Cautionary Forward - Looking Statement

 

The following discussion of our financial condition and results of operations should be read in conjunction with the condensed financial statements and the notes to those statements included in this Form 10-Q and with the audited financial statements and the notes thereto included in our Annual Report on Form 10-K for the year ended December 31, 2021 (the “2020 Form 10-K”). You should specifically consider the various risk factors identified in our 2021 Form 10-K, that could cause actual results to differ materially from those anticipated in these forward-looking statements. References to “we,” “our,” or “us” in this section refer to Glacier Worldwide, Inc. or PostAds, Inc. and its subsidiaries. Our discussion includes forward-looking statements based upon current expectations that involve risks and uncertainties, such as our plans, objectives, expectations and intentions. We use words such as “anticipate,” “estimate,” “plan,” “project,” “continuing,” “ongoing,” “expect,” “believe,” “intend,” “may,” “will,” “should,” “could,” and similar expressions to identify forward-looking statements.

 

Certain matters discussed herein may contain forward-looking statements that are subject to risks and uncertainties. Such risks and uncertainties include, but are not limited to, the following:

 

 

the volatile and competitive nature of our industry,

 

the uncertainties surrounding the rapidly evolving markets in which we compete,

 

the uncertainties surrounding technological change of the industry,

 

our dependence on its intellectual property rights,

 

the success of marketing efforts by third parties,

 

the changing demands of customers and

 

the arrangements with present and future customers and third parties.

 

Should one or more of these risks or uncertainties materialize or should any of the underlying assumptions prove incorrect, actual results of current and future operations may vary materially from those anticipated.

 

Organization and Operations

 

The Company was formed on August 17, 2015 in the State of Nevada under the name PostAds, Inc. to provide an online marketplace.

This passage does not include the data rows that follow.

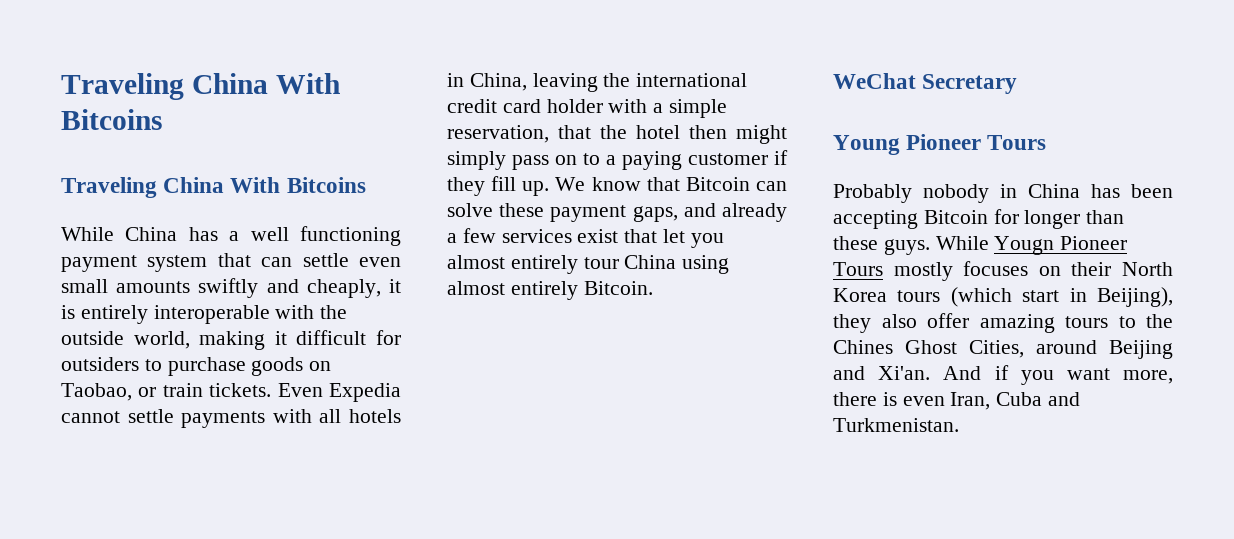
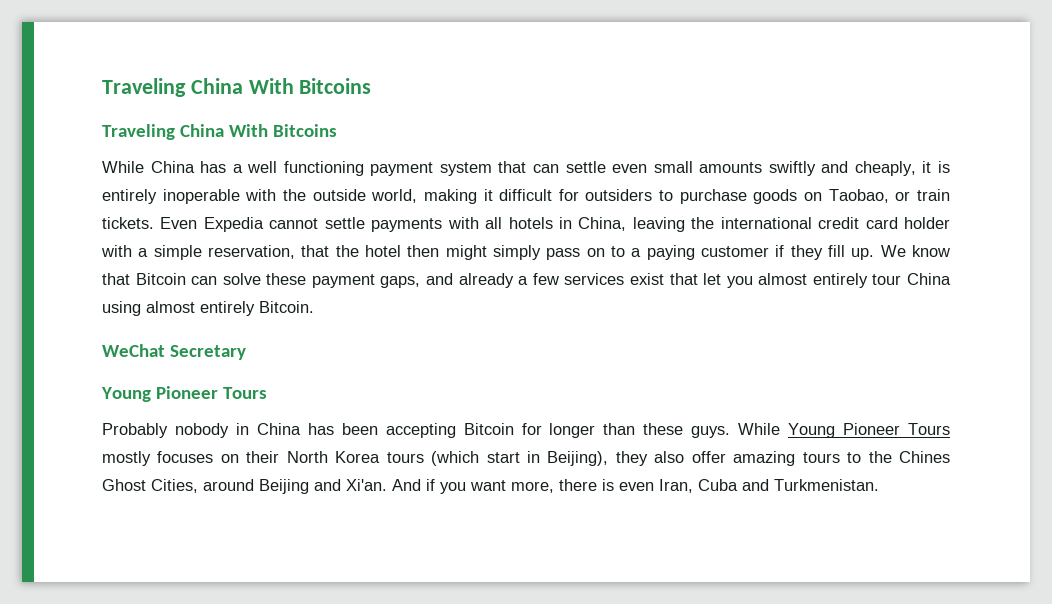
[153,305,270,324] interoperable -> [162,189,240,204] inoperable
[994,236,1055,255] Yougn -> [788,423,836,438] Young

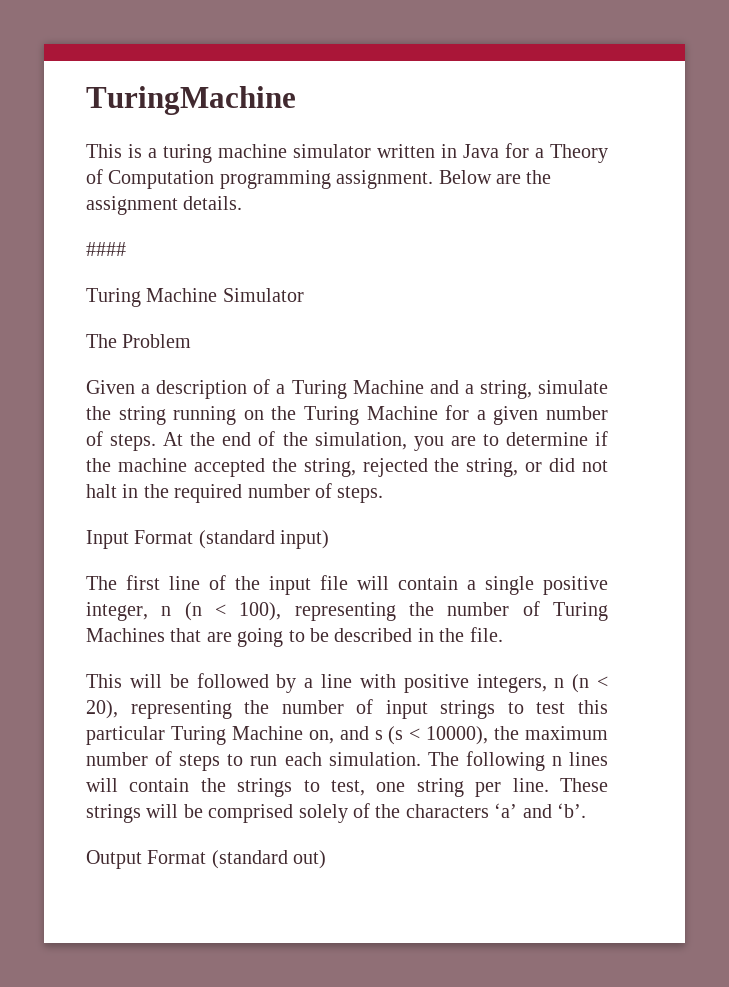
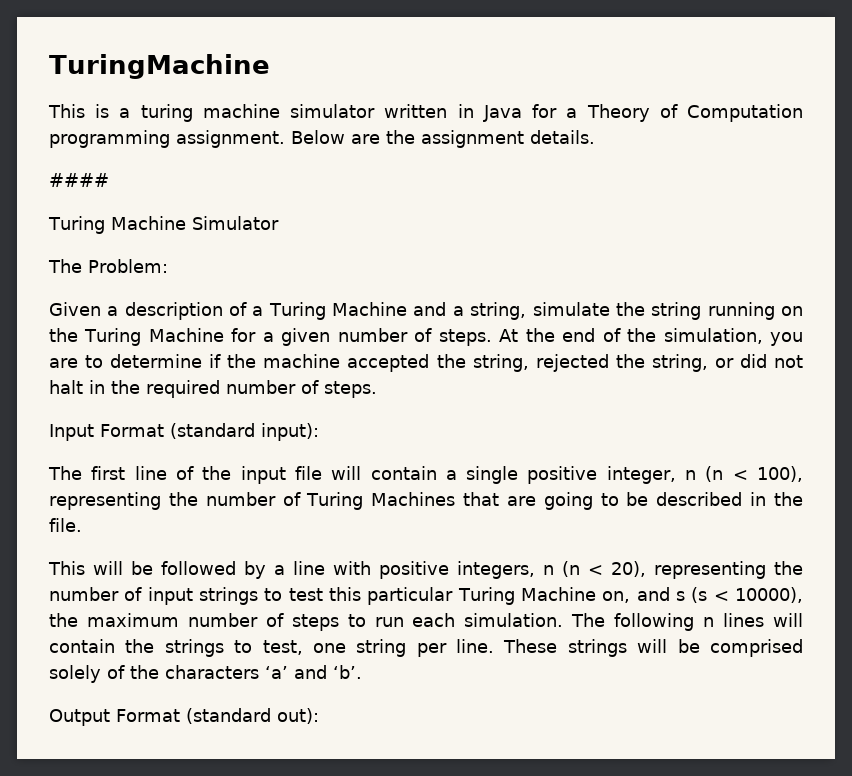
[122,334,192,348] Problem -> [88,259,168,273] Problem:
[280,530,330,549] input) -> [261,423,319,441] input):
[293,850,327,869] out) -> [277,708,319,724] out):

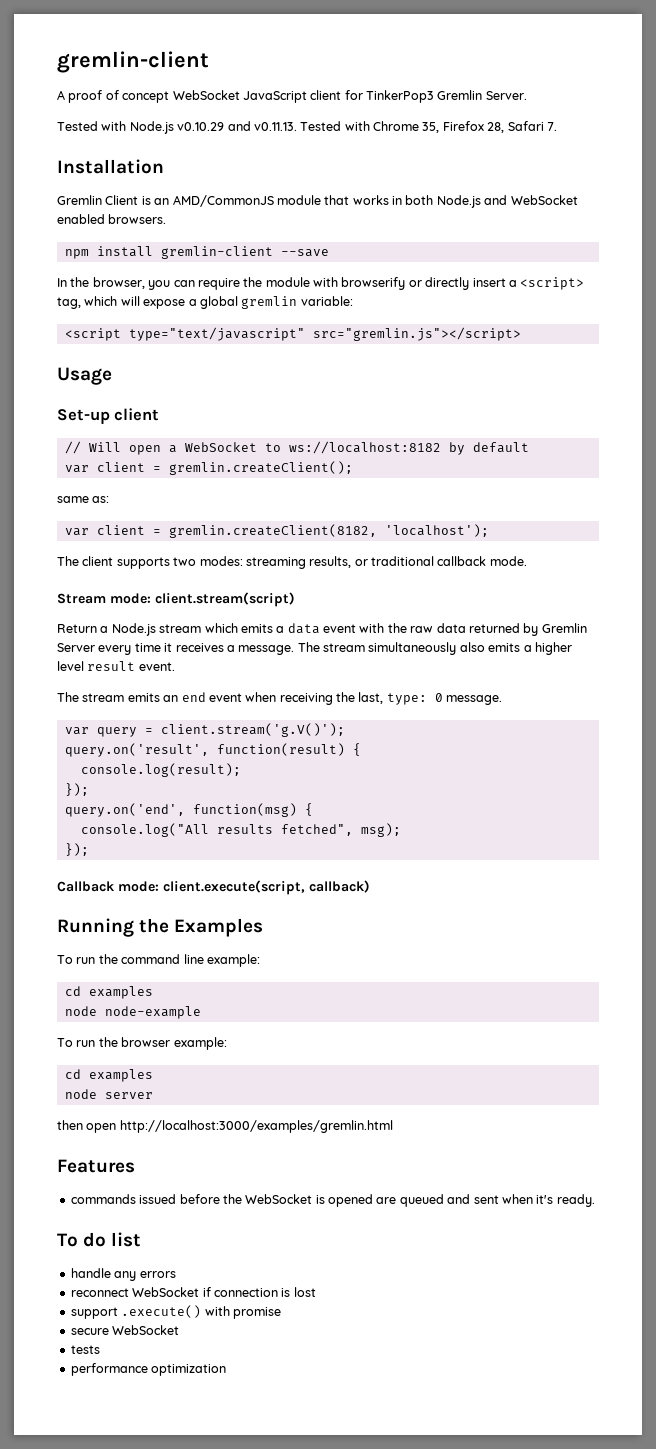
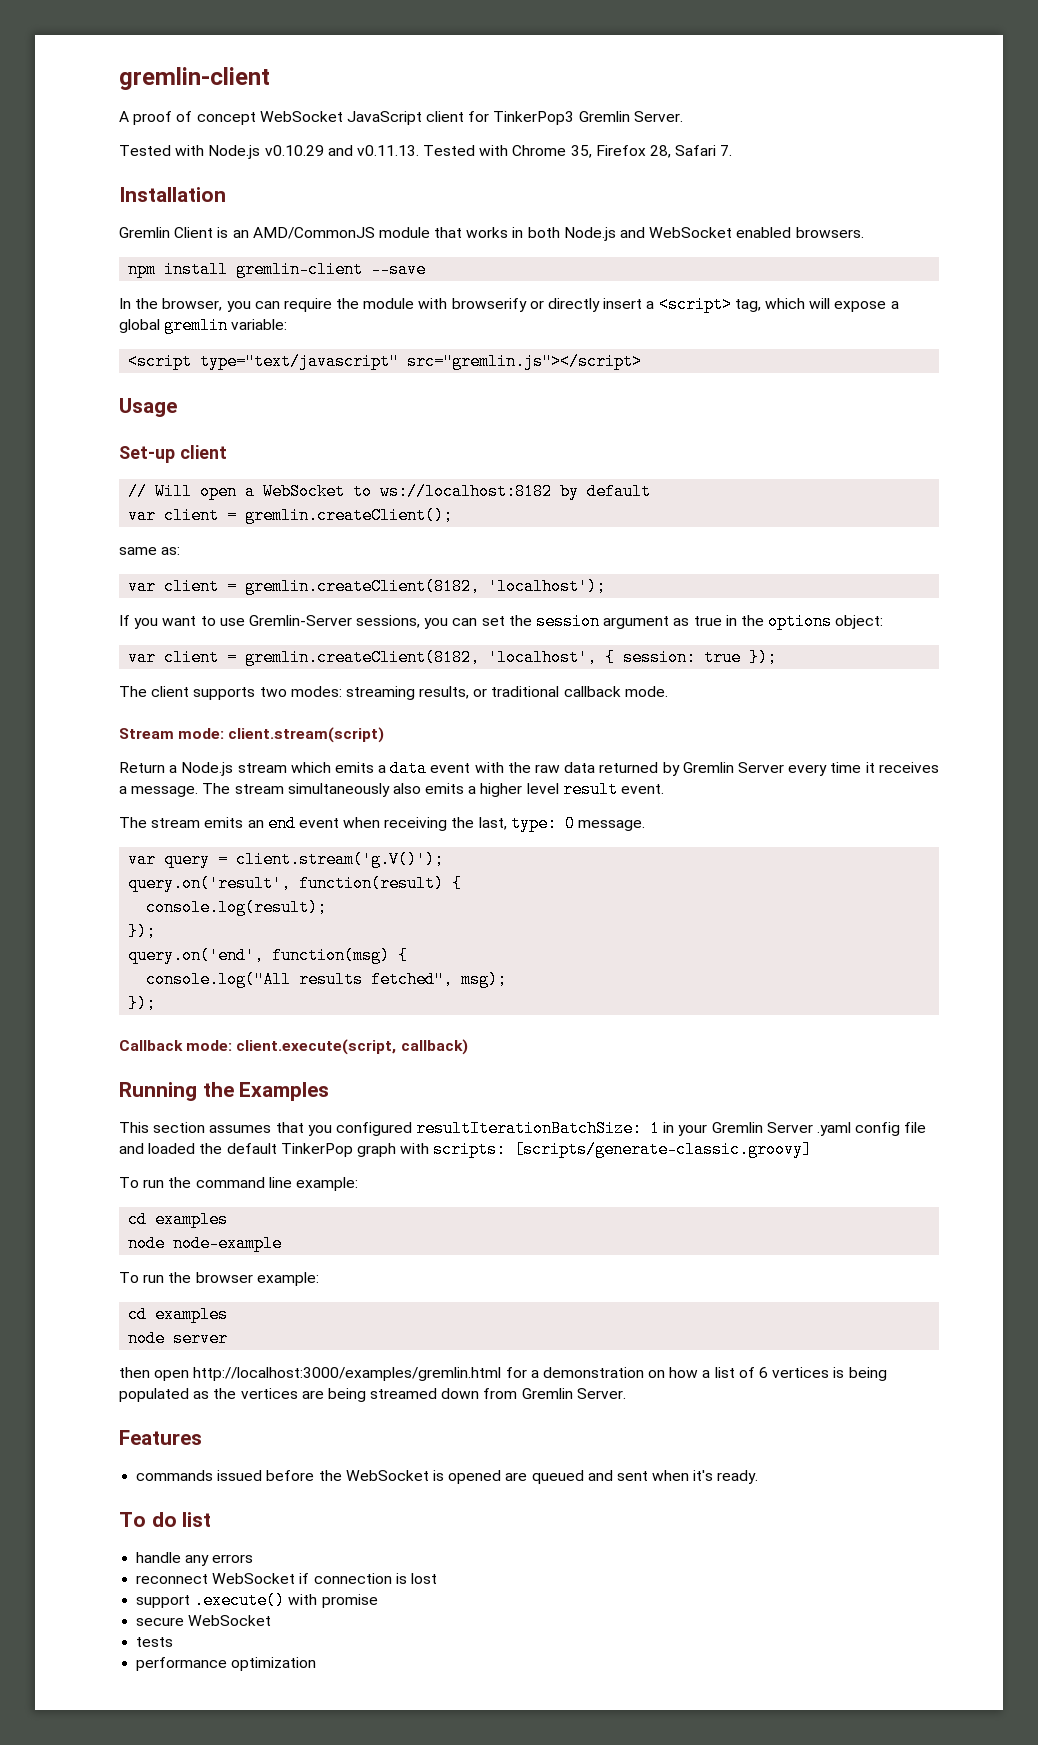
(489, 530) none -> [119,613,884,630] [128,649,778,666] // If you want to use Gremlin-Server sessions, you can set the session argument as true in the options object: // var client = gremlin.createClient(8182, 'localhost', { session: true });
(264, 927) none -> [119,1120,927,1137] [119,1141,813,1158] // This section assumes that you configured resultIterationBatchSize: 1 in your Gremlin Server .yaml config file and loaded the default TinkerPop graph with scripts: [scripts/generate-classic.groovy]
(393, 1126) none -> [505,1367,887,1381] [119,1388,626,1402] for a demonstration on how a list of 6 vertices is being populated as the vertices are being streamed down from Gremlin Server.

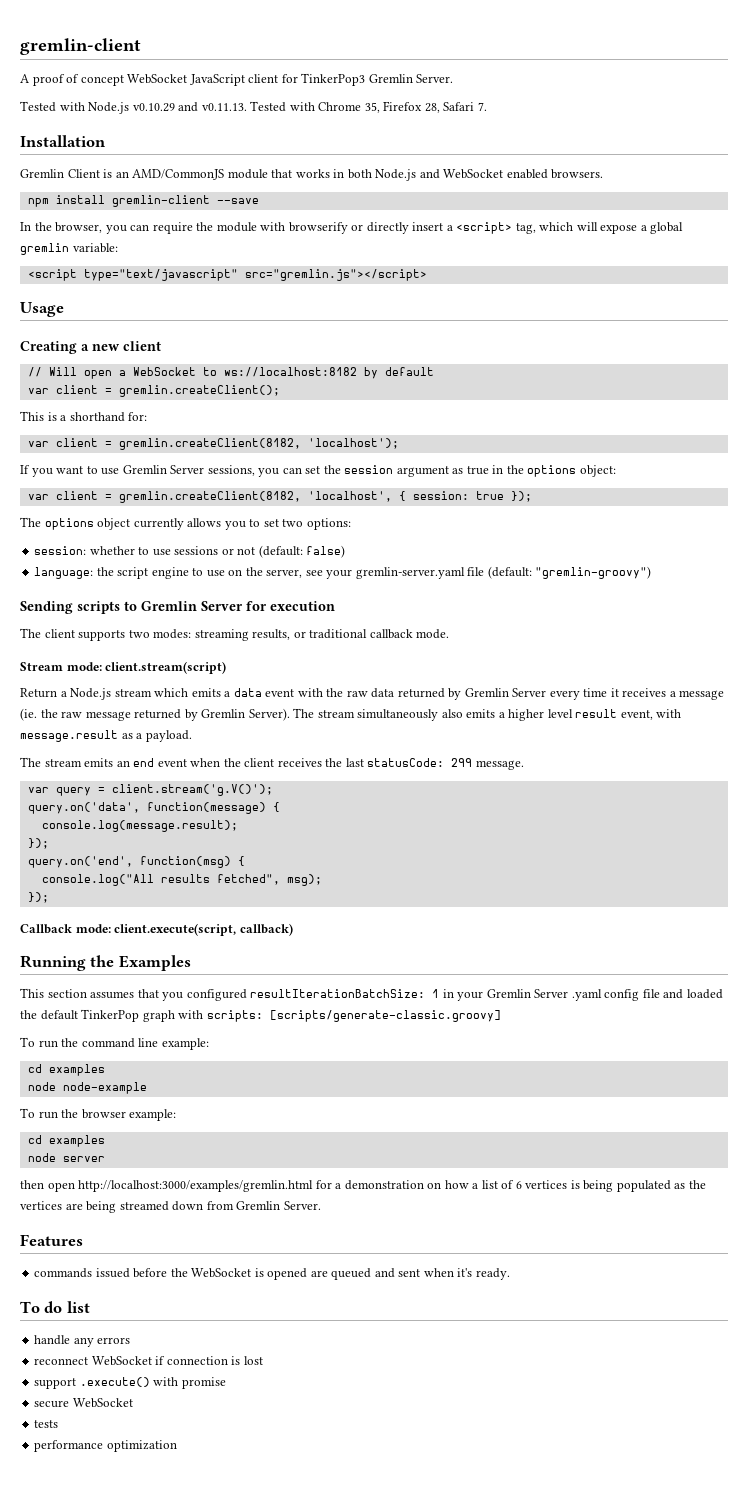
[119,446,175,463] Set-up -> [20,341,120,354] Creating a new
[119,547,181,555] same as: -> [20,411,148,422] This is a shorthand for:
[248,615,352,626] Gremlin-Server -> [122,465,205,474] Gremlin Server
(778, 657) none -> [20,517,351,530] [34,545,346,558] [34,566,652,579] [20,601,335,614] // The options object currently allows you to set two options: // session: whether to use sessions or not (default: false) // language: the script engine to use on the server, see your gremlin-server.yaml file (default: "gremlin-groovy") // Sending scripts to Gremlin Server for execution
[131,786,199,797] message. -> [679,690,725,700] [20,708,290,721] message (ie. the raw message returned by Gremlin Server).
[621,784,665,794] event. -> [620,709,682,720] [20,730,192,742] event, with message.result as a payload.
[384,815,575,832] receiving the last, type: 0 -> [223,758,473,767] the client receives the last statusCode: 299
[128,875,463,892] [146,899,328,916] query.on('result', function(result) { // console.log(result); -> [27,802,280,814] [41,820,238,832] query.on('data', function(message) { // console.log(message.result);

On January 6, 2021, the Company changed its name from PostAds, Inc. to Glacier Worldwide, Inc.

 

In July 2020 the Company consummated an agreement (the “Exchange Agreement’) with Breyon Prescott, pursuant to which Mr. Prescott contributed his wholly-owned subsidiary (“Drnq Budz” or the “Subsidiary”) to the Company in consideration for 78,000,000 shares of our common stock. Mr. Prescott owns approximately 78% of the Company’s outstanding shares.

 

In August 2019, Mr. Prescott and his colleague Jason Martin formed Glacier Sports Agency, Inc. (“Glacier Sports”). Glacier Sports represents athletes in their contract negotiations for professional sports clubs and teams. Glacier Sports also assists their clients with sponsorships, public relations and endorsement deals.

 

The Company is currently in negotiations to acquire up to six (6) sports injury recovery and prevention centers (“Recovery Centers”) in the Los Angeles, California area. The Recovery Centers provide physical therapy and frontline injury treatment to patients that have suffered a sports related injury. The Recovery Centers also engage in sports injury management, which is the management of a specific injury such that it allows an individual to return to their chosen sport without damaging or compromising their body.

 

Given Mr. Prescott’s engagement with Glacier Sports, the Company feels acquiring the Recovery Centers would be a good cultural fit, create dynamic synergies, and would be an important step in growing the Company.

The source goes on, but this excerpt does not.